コレもAUDIENCE同様、よく知らずに買ったのだった。
裏ジャケットに大きく“with Mike Bloomfield”と書いてあったのと、あと俺が買ったこの再発CDのリリース元が、当時見かけたらとりあえず何でも買うようにしていたワン・ウェイ・レコーズだったのと。
あと、安かった。
(AUDIENCEも安かった)
バリー・ゴールドバーグ。
1942年、シカゴ出身のキーボーディスト/シンガー。
プロとしての初レコーディングはMITCH RYDER & THE DETROIT WHEELSだったそうで(!)。
その後、あの電化ボブ・ディランのバックを務め。
マディ・ウォーターズやオーティス・ラッシュといった黒人ブルーズマンのバックも担当し。

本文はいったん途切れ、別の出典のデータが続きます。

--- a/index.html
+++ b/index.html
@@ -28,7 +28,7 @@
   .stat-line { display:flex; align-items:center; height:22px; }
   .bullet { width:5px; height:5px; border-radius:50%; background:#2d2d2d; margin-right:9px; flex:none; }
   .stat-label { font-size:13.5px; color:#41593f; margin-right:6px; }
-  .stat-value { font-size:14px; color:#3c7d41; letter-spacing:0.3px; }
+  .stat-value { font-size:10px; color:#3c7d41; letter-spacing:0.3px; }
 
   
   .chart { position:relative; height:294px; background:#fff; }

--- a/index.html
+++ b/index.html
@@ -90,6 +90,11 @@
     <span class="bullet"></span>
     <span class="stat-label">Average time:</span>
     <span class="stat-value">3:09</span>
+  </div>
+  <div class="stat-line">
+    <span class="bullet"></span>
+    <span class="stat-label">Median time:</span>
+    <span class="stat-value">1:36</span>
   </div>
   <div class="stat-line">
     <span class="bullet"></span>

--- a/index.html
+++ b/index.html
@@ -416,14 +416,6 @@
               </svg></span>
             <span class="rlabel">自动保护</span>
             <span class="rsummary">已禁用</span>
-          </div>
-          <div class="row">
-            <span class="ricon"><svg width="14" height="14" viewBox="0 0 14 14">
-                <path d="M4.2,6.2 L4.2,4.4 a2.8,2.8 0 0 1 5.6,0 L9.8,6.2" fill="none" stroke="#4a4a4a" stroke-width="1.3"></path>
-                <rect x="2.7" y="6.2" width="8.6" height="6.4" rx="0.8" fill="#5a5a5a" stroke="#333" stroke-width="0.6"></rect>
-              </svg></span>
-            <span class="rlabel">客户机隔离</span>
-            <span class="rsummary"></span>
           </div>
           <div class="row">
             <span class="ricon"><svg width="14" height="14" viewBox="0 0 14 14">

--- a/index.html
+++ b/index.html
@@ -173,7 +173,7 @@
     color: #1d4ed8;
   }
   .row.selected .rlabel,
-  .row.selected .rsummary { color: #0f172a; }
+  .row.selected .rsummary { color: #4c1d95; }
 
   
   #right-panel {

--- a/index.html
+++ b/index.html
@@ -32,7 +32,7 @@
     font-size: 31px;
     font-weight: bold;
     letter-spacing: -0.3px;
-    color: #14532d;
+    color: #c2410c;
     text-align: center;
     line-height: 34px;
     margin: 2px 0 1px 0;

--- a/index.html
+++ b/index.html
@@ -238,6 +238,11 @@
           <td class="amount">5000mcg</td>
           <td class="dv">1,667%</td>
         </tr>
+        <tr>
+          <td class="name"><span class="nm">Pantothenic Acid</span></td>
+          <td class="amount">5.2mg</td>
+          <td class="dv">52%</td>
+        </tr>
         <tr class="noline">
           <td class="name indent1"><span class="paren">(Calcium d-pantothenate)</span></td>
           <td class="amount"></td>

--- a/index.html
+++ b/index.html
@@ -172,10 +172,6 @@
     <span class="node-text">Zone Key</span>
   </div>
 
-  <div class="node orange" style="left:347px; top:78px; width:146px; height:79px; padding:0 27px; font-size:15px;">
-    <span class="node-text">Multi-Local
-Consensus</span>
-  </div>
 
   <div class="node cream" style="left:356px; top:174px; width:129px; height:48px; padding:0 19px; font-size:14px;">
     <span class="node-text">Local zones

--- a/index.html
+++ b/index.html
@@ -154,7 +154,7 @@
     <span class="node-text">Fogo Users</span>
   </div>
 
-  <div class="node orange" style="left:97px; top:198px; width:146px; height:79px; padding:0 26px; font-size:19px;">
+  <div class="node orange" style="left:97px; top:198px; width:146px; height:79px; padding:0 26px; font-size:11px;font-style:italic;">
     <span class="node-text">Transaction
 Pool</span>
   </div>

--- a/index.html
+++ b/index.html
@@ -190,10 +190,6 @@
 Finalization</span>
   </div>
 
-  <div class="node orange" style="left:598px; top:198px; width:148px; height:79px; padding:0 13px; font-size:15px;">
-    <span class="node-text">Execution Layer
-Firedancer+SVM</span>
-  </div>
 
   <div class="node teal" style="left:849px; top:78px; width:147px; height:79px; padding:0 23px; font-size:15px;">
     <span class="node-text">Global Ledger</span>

そしてTHE PAUL BUTTERFIELD BLUES BANDを脱退したマイク・ブルームフィールドとELECTRIC FLAGを結成。
このアルバムはバリー・ゴールドバーグの3rdソロ・アルバム。
しかし“…and”とか“with Mike Bloomfield”といったクレジットや、ジャケットが二人の顔から成ることからしても、マイク・ブルームフィールドとの双頭プロジェクト・アルバムを想像するのは当然だろう。
(タイトルの”二人のユダヤ人のブルーズ”というのも、バリーとマイクのことだろう)
ところが。
実のところ、マイク・ブルームフィールドが参加しているのは全9曲中4曲のみなのだった。
他に、THE ALLMAN BROTHERS BANDのデュエイン・オールマン、CANNED HEATのハーヴィー・マンデル、マッスルショールズのセッションマンだったエディ・ヒントンと、計4人のギタリストが参加している。
(それはそれで豪華)
主役はもちろんバリー・ゴールドバーグのヴォーカルと鍵盤だが、当然ながら4人のギタリストはそれぞれに良い仕事をしている。
この時期のマイク・ブルームフィールドのギターの鋭いこと。
(特に、10分に及ぶ「Blues For Barry And」でのソロは聴きモノ)
しかし1曲しか参加していないデュエイン・オールマン…「Twice A Man」1曲のスライドだけで全部持って行きそうになるから恐ろしい。
もちろんハーヴィー・マンデルも良い。
(エディ・ヒントンはオープニング・テーマ的な1曲目で地味なバッキングに徹している)
あと、ゴスペルっぽい女性コーラス隊がとても良い。
(何処にもクレジットが見当たらないんだけど)
派手さはない。
しかし随所に閃くプレイが聴ける好盤。
バリー・ゴールドバーグは70年代のアルバムの方が有名だが、コレもとても良いアルバムです。
マイク・ブルームフィールドもデュエイン・オールマンも、あとドラムのエディ・ホーももういないけど、バリーは今も活動しているらしい。
追記:
バリー・ゴールドバーグ、2024年12月で82歳になるが、いまだ現役の様子。